▶ _GIVEN ENTRIES_
• • • • •
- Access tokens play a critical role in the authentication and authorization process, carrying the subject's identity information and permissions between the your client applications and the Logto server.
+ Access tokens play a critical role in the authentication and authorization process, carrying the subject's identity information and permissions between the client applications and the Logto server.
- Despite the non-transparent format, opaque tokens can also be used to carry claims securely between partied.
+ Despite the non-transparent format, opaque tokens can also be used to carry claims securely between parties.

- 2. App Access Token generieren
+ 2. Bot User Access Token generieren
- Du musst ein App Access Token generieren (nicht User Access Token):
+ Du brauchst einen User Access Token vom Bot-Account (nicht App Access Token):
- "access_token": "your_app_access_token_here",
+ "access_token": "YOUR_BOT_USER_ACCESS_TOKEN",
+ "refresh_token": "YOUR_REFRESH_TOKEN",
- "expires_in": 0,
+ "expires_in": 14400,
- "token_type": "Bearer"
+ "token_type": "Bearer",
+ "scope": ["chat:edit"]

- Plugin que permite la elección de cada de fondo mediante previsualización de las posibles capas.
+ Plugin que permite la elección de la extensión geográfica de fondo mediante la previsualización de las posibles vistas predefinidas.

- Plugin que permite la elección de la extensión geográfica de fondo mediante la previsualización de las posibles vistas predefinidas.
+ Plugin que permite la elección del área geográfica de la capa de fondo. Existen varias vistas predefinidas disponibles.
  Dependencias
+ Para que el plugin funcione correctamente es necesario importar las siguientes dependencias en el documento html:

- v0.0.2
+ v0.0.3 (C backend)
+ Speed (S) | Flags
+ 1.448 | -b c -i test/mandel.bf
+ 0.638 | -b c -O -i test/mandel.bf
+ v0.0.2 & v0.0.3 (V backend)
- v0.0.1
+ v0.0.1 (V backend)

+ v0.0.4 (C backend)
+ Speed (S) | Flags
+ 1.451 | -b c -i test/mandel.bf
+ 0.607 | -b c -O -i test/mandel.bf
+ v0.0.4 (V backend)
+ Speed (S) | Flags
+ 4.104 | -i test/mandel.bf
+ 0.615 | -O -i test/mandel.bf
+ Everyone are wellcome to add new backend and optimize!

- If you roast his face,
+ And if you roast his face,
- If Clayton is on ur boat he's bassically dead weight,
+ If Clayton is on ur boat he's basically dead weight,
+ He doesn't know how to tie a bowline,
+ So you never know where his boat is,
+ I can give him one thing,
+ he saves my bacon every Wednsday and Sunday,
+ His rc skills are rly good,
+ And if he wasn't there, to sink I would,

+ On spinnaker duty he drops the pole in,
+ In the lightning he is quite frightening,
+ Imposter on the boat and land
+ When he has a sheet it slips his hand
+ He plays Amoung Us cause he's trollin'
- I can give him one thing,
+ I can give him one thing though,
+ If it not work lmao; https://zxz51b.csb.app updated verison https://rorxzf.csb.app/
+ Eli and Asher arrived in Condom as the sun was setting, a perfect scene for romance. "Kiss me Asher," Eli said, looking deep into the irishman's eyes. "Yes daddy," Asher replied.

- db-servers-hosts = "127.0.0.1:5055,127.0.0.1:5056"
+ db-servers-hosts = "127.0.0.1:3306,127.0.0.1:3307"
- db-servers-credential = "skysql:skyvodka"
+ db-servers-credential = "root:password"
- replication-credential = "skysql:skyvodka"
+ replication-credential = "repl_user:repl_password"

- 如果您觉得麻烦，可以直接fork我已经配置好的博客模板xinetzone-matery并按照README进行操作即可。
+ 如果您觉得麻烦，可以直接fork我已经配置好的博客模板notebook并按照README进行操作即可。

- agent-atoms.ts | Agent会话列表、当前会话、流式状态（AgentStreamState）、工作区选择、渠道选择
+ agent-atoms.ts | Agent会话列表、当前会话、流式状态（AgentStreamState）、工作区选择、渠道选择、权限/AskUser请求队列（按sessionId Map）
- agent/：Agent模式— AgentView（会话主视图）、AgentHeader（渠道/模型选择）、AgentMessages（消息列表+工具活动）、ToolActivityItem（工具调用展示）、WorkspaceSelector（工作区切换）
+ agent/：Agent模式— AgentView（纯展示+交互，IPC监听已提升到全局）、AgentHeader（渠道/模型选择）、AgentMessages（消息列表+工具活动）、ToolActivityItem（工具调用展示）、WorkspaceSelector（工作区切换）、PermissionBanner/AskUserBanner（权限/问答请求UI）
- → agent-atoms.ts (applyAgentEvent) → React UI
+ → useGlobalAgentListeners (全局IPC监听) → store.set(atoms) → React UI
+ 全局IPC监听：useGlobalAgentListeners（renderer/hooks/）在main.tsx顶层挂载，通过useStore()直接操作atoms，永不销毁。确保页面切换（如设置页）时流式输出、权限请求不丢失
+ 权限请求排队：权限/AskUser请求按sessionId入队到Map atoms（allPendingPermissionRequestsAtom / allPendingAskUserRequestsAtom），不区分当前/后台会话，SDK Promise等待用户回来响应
• • • • •
▶ _THE PROBLEM_
Give every entry again, character for character.

▶ _SOLVED EXERCISE_
- Access tokens play a critical role in the authentication and authorization process, carrying the subject's identity information and permissions between the your client applications and the Logto server.
+ Access tokens play a critical role in the authentication and authorization process, carrying the subject's identity information and permissions between the client applications and the Logto server.
- Despite the non-transparent format, opaque tokens can also be used to carry claims securely between partied.
+ Despite the non-transparent format, opaque tokens can also be used to carry claims securely between parties.

- 2. App Access Token generieren
+ 2. Bot User Access Token generieren
- Du musst ein App Access Token generieren (nicht User Access Token):
+ Du brauchst einen User Access Token vom Bot-Account (nicht App Access Token):
- "access_token": "your_app_access_token_here",
+ "access_token": "YOUR_BOT_USER_ACCESS_TOKEN",
+ "refresh_token": "YOUR_REFRESH_TOKEN",
- "expires_in": 0,
+ "expires_in": 14400,
- "token_type": "Bearer"
+ "token_type": "Bearer",
+ "scope": ["chat:edit"]

- Plugin que permite la elección de cada de fondo mediante previsualización de las posibles capas.
+ Plugin que permite la elección de la extensión geográfica de fondo mediante la previsualización de las posibles vistas predefinidas.

- Plugin que permite la elección de la extensión geográfica de fondo mediante la previsualización de las posibles vistas predefinidas.
+ Plugin que permite la elección del área geográfica de la capa de fondo. Existen varias vistas predefinidas disponibles.
  Dependencias
+ Para que el plugin funcione correctamente es necesario importar las siguientes dependencias en el documento html:

- v0.0.2
+ v0.0.3 (C backend)
+ Speed (S) | Flags
+ 1.448 | -b c -i test/mandel.bf
+ 0.638 | -b c -O -i test/mandel.bf
+ v0.0.2 & v0.0.3 (V backend)
- v0.0.1
+ v0.0.1 (V backend)

+ v0.0.4 (C backend)
+ Speed (S) | Flags
+ 1.451 | -b c -i test/mandel.bf
+ 0.607 | -b c -O -i test/mandel.bf
+ v0.0.4 (V backend)
+ Speed (S) | Flags
+ 4.104 | -i test/mandel.bf
+ 0.615 | -O -i test/mandel.bf
+ Everyone are wellcome to add new backend and optimize!

- If you roast his face,
+ And if you roast his face,
- If Clayton is on ur boat he's bassically dead weight,
+ If Clayton is on ur boat he's basically dead weight,
+ He doesn't know how to tie a bowline,
+ So you never know where his boat is,
+ I can give him one thing,
+ he saves my bacon every Wednsday and Sunday,
+ His rc skills are rly good,
+ And if he wasn't there, to sink I would,

+ On spinnaker duty he drops the pole in,
+ In the lightning he is quite frightening,
+ Imposter on the boat and land
+ When he has a sheet it slips his hand
+ He plays Amoung Us cause he's trollin'
- I can give him one thing,
+ I can give him one thing though,
+ If it not work lmao; https://zxz51b.csb.app updated verison https://rorxzf.csb.app/
+ Eli and Asher arrived in Condom as the sun was setting, a perfect scene for romance. "Kiss me Asher," Eli said, looking deep into the irishman's eyes. "Yes daddy," Asher replied.

- db-servers-hosts = "127.0.0.1:5055,127.0.0.1:5056"
+ db-servers-hosts = "127.0.0.1:3306,127.0.0.1:3307"
- db-servers-credential = "skysql:skyvodka"
+ db-servers-credential = "root:password"
- replication-credential = "skysql:skyvodka"
+ replication-credential = "repl_user:repl_password"

- 如果您觉得麻烦，可以直接fork我已经配置好的博客模板xinetzone-matery并按照README进行操作即可。
+ 如果您觉得麻烦，可以直接fork我已经配置好的博客模板notebook并按照README进行操作即可。

- agent-atoms.ts | Agent会话列表、当前会话、流式状态（AgentStreamState）、工作区选择、渠道选择
+ agent-atoms.ts | Agent会话列表、当前会话、流式状态（AgentStreamState）、工作区选择、渠道选择、权限/AskUser请求队列（按sessionId Map）
- agent/：Agent模式— AgentView（会话主视图）、AgentHeader（渠道/模型选择）、AgentMessages（消息列表+工具活动）、ToolActivityItem（工具调用展示）、WorkspaceSelector（工作区切换）
+ agent/：Agent模式— AgentView（纯展示+交互，IPC监听已提升到全局）、AgentHeader（渠道/模型选择）、AgentMessages（消息列表+工具活动）、ToolActivityItem（工具调用展示）、WorkspaceSelector（工作区切换）、PermissionBanner/AskUserBanner（权限/问答请求UI）
- → agent-atoms.ts (applyAgentEvent) → React UI
+ → useGlobalAgentListeners (全局IPC监听) → store.set(atoms) → React UI
+ 全局IPC监听：useGlobalAgentListeners（renderer/hooks/）在main.tsx顶层挂载，通过useStore()直接操作atoms，永不销毁。确保页面切换（如设置页）时流式输出、权限请求不丢失
+ 权限请求排队：权限/AskUser请求按sessionId入队到Map atoms（allPendingPermissionRequestsAtom / allPendingAskUserRequestsAtom），不区分当前/后台会话，SDK Promise等待用户回来响应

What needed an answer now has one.